On IPvImperial and IPvMetric
Filed under Observations · Tagged IPv6, IPv4, Standards
The Society proposes, for the purpose of clarity, that the addressing schemes presently known as IPv4 and IPv6 be henceforth referred to as IPvImperial and IPvMetric. The proposal is not original. The mapping is exact.
The American operator will object to the prefix Imperial and prefer Standard. The Society notes that this is, itself, the point.
IPvImperial, like its dimensional counterpart, was devised by Anglo-American engineers in the previous century, was deployed before it could be properly considered, has been globally adopted by inertia, and is defended by its remaining users on grounds of practical familiarity. IPvMetric, like its counterpart, was designed by an international committee descended in spirit from the revolutionary French Académie that originally proposed the metre. The lineage is held against it by some. The world has, with the customary exceptions, adopted IPvMetric.
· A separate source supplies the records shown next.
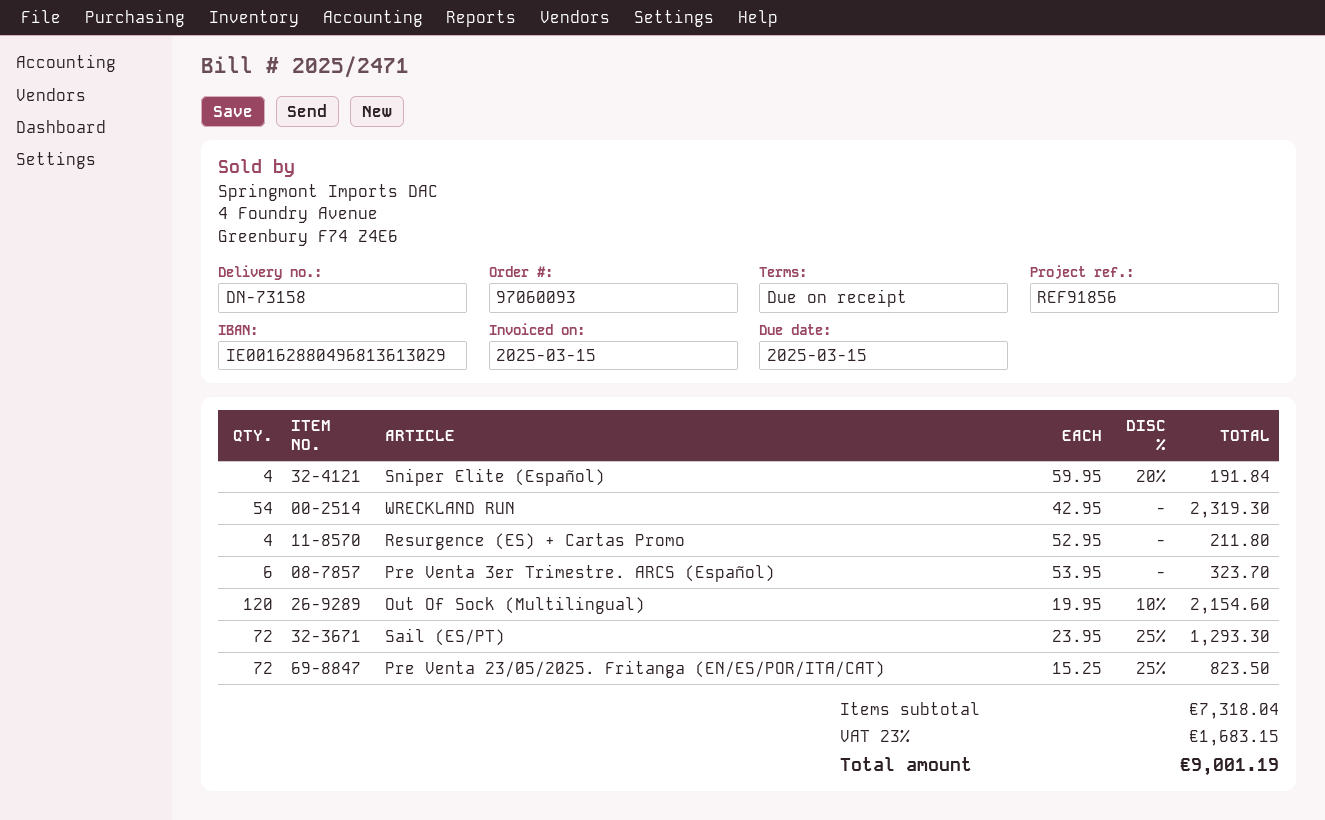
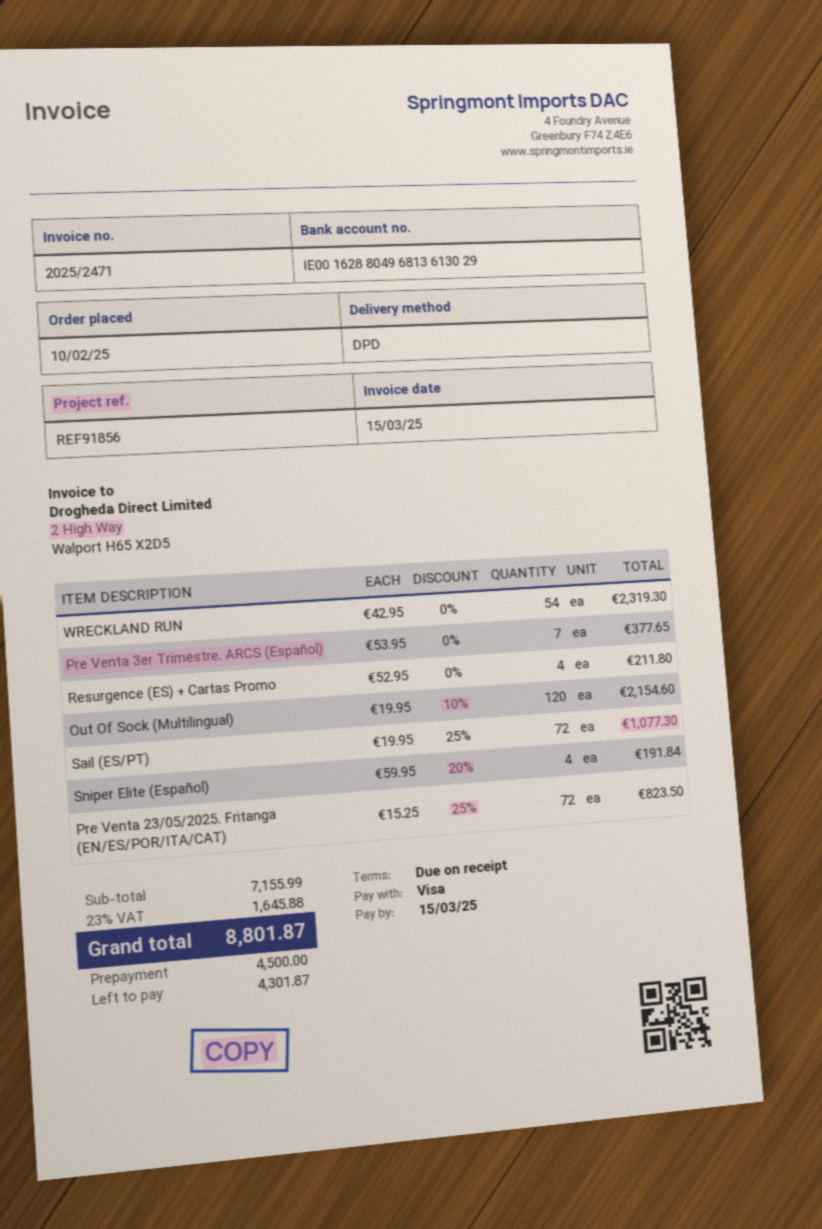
Pre Venta 3er Trimestre. ARCS (Español): 6 x 53.95 = 323.70 -> 7 x 53.95 = 377.65
Sail (ES/PT): 72 x 23.95 - 25% = 1293.30 -> 72 x 19.95 - 25% = 1077.30
subtotal: 7318.04 -> 7155.99
tax: 23% = 1683.15 -> 23% = 1645.88
total: 9001.19 -> 8801.87

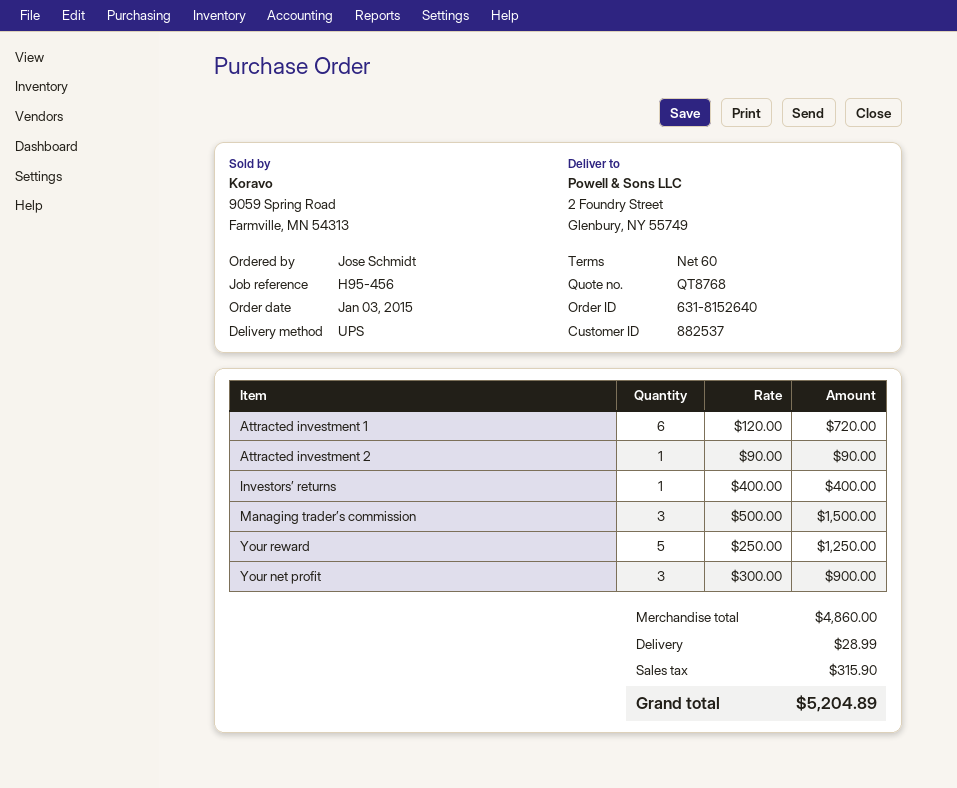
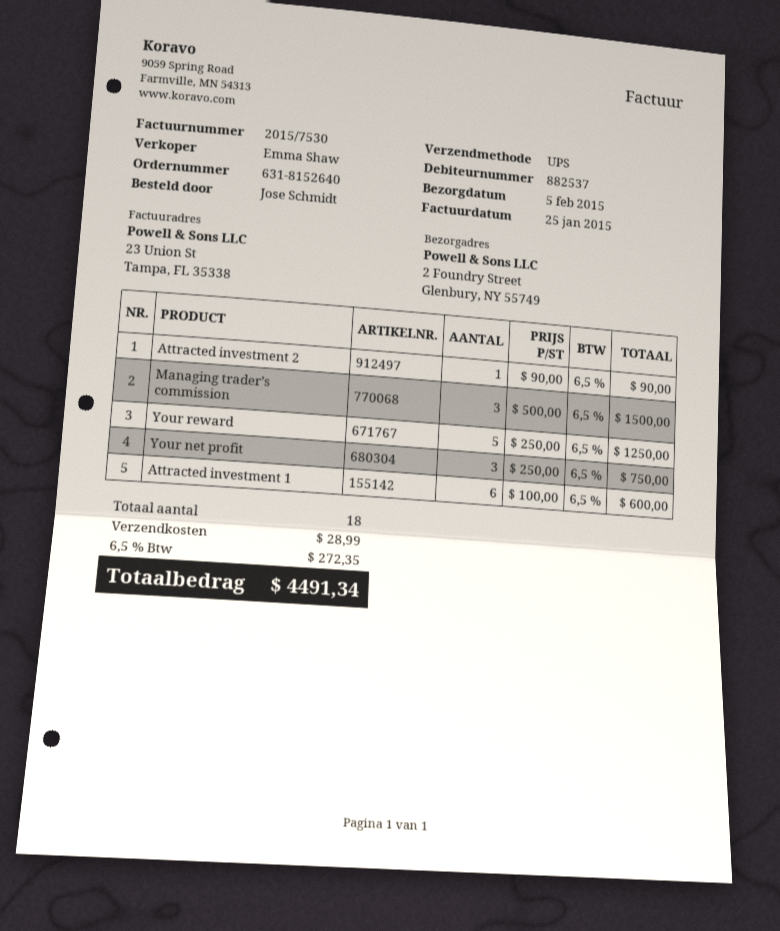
Attracted investment 1: 6 x 120.00 = 720.00 -> 6 x 100.00 = 600.00
Investors’ returns: 1 x 400.00 = 400.00 -> none
Your net profit: 3 x 300.00 = 900.00 -> 3 x 250.00 = 750.00
tax: 315.90 -> 272.35
total: 5204.89 -> 4491.34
The United States has not.
The reasons given by American network operators are the reasons given by American mechanics, plumbers, and contractors. We have a system that works. Our customers don’t ask for it. It’s not a real problem yet. The Society does not dispute these claims. The Society observes only that the Republic of Liberia and the Union of Myanmar give the same reasons about kilometers, and that the United States is, with them, a charter member of an international club it does not realize it joined.
The Society is informed that France, Germany, India, and Vietnam have crossed fifty percent IPvMetric deployment. The Society is informed that the United States has crossed it as well, on paper, owing to the heroic exertions of two cellular carriers and a single residential ISP. American enterprise IPvMetric adoption, measured charitably, hovers near the freezing point in Celsius.
IPvMetric provides for the automatic configuration of network interfaces by means of router advertisement, a procedure the Society understands to be commonly summarized as from each according to its interface, to each according to its prefix. The Society does not endorse this summary. The Society merely reports it.
NAT is defended in the American literature as an elegant solution to address exhaustion. It is the same defense offered by an American on holiday in Toronto, doing kilometer-to-mile conversions at the gas pump while insisting that liters are confusing. The Society notes that performing the conversion in one’s head, twenty times an hour, for thirty years, is not elegance. It is a hobby.
The Department of Defense has, since 2005, formally mandated IPvMetric adoption across all federal information systems. Congress passed the Metric Conversion Act in 1975. The Society draws no causal conclusion. The Society merely observes that the two mandates have produced, in absolute terms, the outcomes customary of five-year plans.
The Society holds no position on the matter. The Society’s fourth tenet is, on the question of hierarchical addressing, sufficiently clear. IPvImperial and IPvMetric are both hierarchical. The Society opposes them equally and approves of neither. The Society’s interest in this dispatch is anthropological.
It is, however, the Society’s considered observation that a country which measures fuel economy in gallons-per-mile, alcohol content in proof, and the temperature of human bodies in a scale where water freezes at 32°F, was perhaps not the population most likely to embrace 128-bit addresses written in hexadecimal.
The Society notes, without comment, that the IETF works in metric.
This matter is, for the present, open.